### Prompt
Search each line of the data for the word "combo"; copy every line where it is found.

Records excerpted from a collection

● ● ● ● ● ● ●

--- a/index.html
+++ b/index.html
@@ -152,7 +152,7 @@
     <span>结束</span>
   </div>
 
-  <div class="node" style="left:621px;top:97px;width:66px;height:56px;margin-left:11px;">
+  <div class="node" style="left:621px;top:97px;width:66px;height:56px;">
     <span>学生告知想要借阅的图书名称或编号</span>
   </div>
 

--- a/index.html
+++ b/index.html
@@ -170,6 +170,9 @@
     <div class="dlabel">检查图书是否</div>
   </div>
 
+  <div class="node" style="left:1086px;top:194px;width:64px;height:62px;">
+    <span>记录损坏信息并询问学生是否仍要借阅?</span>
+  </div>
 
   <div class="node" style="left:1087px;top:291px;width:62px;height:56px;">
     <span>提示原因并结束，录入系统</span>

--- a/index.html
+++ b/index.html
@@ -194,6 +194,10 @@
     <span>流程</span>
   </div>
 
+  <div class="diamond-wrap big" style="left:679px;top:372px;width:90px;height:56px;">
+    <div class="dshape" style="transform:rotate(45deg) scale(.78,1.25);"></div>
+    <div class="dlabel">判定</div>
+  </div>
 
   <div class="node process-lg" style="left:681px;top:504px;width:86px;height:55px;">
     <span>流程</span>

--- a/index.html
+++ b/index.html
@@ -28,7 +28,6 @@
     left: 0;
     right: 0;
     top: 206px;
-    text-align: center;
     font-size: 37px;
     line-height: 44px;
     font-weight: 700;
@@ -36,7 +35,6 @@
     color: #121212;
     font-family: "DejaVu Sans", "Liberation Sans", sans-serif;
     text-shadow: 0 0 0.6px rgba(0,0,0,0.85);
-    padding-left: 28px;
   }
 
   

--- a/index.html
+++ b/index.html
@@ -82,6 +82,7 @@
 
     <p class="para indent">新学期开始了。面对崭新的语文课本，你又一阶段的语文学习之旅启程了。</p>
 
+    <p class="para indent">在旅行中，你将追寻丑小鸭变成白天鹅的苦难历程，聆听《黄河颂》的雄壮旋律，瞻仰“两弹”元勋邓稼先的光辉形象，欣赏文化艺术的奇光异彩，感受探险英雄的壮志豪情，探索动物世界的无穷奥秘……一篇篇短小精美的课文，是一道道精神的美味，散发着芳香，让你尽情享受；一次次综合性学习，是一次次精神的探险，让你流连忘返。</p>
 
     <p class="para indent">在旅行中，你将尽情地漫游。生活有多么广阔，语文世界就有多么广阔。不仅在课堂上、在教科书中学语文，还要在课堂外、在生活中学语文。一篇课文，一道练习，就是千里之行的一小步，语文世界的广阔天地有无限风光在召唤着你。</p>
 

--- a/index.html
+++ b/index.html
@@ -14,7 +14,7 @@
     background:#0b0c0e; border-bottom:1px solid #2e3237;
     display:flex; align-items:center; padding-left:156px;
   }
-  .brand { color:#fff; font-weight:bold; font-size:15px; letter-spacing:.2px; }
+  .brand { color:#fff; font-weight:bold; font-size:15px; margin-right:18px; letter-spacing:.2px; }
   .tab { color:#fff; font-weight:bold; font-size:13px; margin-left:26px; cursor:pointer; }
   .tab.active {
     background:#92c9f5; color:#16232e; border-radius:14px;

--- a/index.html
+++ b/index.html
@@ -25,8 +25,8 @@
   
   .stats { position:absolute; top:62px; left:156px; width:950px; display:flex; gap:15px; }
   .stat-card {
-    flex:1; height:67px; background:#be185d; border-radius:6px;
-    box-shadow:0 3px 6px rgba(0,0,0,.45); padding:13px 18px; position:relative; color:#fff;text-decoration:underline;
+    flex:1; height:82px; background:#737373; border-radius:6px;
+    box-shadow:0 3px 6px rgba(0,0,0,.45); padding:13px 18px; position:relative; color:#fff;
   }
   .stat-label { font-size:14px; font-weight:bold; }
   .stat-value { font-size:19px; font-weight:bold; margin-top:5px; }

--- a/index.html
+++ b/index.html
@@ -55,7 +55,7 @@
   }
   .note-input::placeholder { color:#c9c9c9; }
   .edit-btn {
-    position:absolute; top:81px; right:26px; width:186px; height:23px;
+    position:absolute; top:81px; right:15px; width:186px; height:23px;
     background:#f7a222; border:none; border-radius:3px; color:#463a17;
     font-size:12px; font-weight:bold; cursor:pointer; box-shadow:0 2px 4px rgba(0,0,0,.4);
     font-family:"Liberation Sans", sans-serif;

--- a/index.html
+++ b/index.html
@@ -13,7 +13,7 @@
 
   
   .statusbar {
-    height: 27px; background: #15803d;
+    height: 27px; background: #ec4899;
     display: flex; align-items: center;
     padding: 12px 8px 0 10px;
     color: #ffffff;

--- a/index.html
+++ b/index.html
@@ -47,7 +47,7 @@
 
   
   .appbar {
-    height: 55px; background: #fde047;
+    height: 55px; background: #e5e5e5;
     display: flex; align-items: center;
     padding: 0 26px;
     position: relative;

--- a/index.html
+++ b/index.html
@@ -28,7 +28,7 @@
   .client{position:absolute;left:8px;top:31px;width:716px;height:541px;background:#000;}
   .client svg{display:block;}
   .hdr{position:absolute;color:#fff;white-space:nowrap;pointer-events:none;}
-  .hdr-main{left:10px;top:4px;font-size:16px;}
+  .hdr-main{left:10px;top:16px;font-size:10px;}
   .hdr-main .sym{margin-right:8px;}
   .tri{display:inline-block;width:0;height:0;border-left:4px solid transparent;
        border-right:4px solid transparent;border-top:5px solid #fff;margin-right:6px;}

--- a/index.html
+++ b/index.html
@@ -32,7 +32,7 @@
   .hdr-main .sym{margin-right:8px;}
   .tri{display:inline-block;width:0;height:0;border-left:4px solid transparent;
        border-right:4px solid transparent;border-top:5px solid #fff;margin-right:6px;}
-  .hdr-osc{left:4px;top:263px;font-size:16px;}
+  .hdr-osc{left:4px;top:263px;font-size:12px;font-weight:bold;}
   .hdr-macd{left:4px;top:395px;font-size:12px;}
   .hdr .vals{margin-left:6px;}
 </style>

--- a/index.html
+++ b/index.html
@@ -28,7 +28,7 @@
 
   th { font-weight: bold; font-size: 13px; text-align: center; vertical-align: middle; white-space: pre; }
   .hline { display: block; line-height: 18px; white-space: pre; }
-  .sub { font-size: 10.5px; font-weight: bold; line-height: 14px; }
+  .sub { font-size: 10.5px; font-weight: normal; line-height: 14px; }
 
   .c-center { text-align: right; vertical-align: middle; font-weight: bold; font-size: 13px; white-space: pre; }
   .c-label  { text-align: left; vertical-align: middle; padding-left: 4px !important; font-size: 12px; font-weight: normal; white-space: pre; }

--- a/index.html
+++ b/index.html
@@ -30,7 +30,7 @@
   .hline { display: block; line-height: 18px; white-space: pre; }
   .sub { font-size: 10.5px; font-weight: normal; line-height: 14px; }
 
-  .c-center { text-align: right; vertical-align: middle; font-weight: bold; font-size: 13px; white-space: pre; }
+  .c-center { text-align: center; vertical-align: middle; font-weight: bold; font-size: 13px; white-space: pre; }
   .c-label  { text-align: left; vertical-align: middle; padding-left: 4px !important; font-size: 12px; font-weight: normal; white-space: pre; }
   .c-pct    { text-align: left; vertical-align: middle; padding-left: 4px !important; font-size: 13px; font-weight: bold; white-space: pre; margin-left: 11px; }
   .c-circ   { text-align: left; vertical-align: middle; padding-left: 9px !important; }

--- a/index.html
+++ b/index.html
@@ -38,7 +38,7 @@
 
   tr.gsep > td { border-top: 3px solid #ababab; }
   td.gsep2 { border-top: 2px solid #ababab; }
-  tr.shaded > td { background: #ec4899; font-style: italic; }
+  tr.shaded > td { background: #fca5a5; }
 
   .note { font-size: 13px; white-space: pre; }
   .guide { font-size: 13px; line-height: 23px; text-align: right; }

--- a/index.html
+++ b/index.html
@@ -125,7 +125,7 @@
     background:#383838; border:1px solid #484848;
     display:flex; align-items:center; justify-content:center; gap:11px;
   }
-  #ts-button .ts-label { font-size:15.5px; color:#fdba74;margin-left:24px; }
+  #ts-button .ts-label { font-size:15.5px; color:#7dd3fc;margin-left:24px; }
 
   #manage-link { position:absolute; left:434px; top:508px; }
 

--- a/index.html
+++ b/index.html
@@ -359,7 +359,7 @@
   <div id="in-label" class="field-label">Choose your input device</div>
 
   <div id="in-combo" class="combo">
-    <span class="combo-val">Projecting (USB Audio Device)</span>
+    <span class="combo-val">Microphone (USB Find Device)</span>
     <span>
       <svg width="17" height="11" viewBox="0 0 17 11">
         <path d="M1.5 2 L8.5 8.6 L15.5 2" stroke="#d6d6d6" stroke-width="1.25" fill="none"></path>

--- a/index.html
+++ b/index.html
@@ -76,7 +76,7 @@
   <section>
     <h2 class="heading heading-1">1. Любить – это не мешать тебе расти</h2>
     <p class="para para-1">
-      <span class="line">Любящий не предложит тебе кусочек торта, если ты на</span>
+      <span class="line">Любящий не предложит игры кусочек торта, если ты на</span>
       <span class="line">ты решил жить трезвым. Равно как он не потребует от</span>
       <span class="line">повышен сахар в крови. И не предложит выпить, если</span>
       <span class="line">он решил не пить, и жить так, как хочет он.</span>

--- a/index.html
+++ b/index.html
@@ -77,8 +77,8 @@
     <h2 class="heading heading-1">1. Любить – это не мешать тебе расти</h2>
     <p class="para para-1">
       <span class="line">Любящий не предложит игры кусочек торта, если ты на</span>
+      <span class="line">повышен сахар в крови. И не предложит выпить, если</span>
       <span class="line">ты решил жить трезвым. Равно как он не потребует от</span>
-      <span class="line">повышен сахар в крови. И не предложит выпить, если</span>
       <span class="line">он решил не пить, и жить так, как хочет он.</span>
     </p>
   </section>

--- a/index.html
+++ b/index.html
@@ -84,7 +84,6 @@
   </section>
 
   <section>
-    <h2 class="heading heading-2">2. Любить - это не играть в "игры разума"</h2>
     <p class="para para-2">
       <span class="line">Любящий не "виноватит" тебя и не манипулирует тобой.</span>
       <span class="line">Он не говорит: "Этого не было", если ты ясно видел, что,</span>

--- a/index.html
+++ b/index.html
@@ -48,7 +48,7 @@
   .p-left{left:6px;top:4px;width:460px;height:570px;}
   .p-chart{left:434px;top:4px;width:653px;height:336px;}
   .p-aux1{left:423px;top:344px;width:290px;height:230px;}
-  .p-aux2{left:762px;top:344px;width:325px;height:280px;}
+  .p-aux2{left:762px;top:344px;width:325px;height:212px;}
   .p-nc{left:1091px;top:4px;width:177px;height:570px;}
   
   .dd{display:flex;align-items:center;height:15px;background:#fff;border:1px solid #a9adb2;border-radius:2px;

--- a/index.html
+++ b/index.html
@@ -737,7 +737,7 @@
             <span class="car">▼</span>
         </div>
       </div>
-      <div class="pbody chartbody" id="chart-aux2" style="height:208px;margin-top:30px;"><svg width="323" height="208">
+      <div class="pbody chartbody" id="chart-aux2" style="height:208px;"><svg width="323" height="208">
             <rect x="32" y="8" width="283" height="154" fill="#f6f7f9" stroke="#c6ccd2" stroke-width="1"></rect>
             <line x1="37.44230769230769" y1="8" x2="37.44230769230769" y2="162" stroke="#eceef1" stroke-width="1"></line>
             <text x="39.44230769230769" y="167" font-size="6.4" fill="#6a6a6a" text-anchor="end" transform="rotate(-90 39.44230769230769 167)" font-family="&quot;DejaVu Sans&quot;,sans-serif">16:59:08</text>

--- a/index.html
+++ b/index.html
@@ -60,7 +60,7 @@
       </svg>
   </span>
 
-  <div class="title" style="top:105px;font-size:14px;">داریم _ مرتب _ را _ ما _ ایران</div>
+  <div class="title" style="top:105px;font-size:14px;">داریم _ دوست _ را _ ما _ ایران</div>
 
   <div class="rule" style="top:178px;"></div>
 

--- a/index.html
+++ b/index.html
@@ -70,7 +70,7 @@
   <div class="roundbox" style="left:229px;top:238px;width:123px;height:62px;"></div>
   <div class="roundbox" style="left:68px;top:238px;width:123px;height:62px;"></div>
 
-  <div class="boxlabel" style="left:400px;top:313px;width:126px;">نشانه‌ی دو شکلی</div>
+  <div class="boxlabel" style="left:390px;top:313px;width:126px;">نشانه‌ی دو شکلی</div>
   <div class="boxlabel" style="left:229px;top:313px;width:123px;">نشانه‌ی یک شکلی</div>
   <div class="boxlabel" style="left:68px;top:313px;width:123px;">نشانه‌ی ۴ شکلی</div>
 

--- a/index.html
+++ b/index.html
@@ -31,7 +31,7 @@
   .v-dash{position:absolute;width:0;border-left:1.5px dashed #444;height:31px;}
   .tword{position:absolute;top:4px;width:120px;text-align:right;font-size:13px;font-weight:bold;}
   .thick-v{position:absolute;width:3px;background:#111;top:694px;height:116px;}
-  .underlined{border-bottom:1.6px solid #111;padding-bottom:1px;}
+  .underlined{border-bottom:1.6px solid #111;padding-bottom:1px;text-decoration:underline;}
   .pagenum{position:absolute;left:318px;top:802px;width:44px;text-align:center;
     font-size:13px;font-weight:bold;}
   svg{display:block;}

● ● ● ● ● ● ●

### Exercise response
   <div id="in-combo" class="combo">
-    <span class="combo-val">Projecting (USB Audio Device)</span>
+    <span class="combo-val">Microphone (USB Find Device)</span>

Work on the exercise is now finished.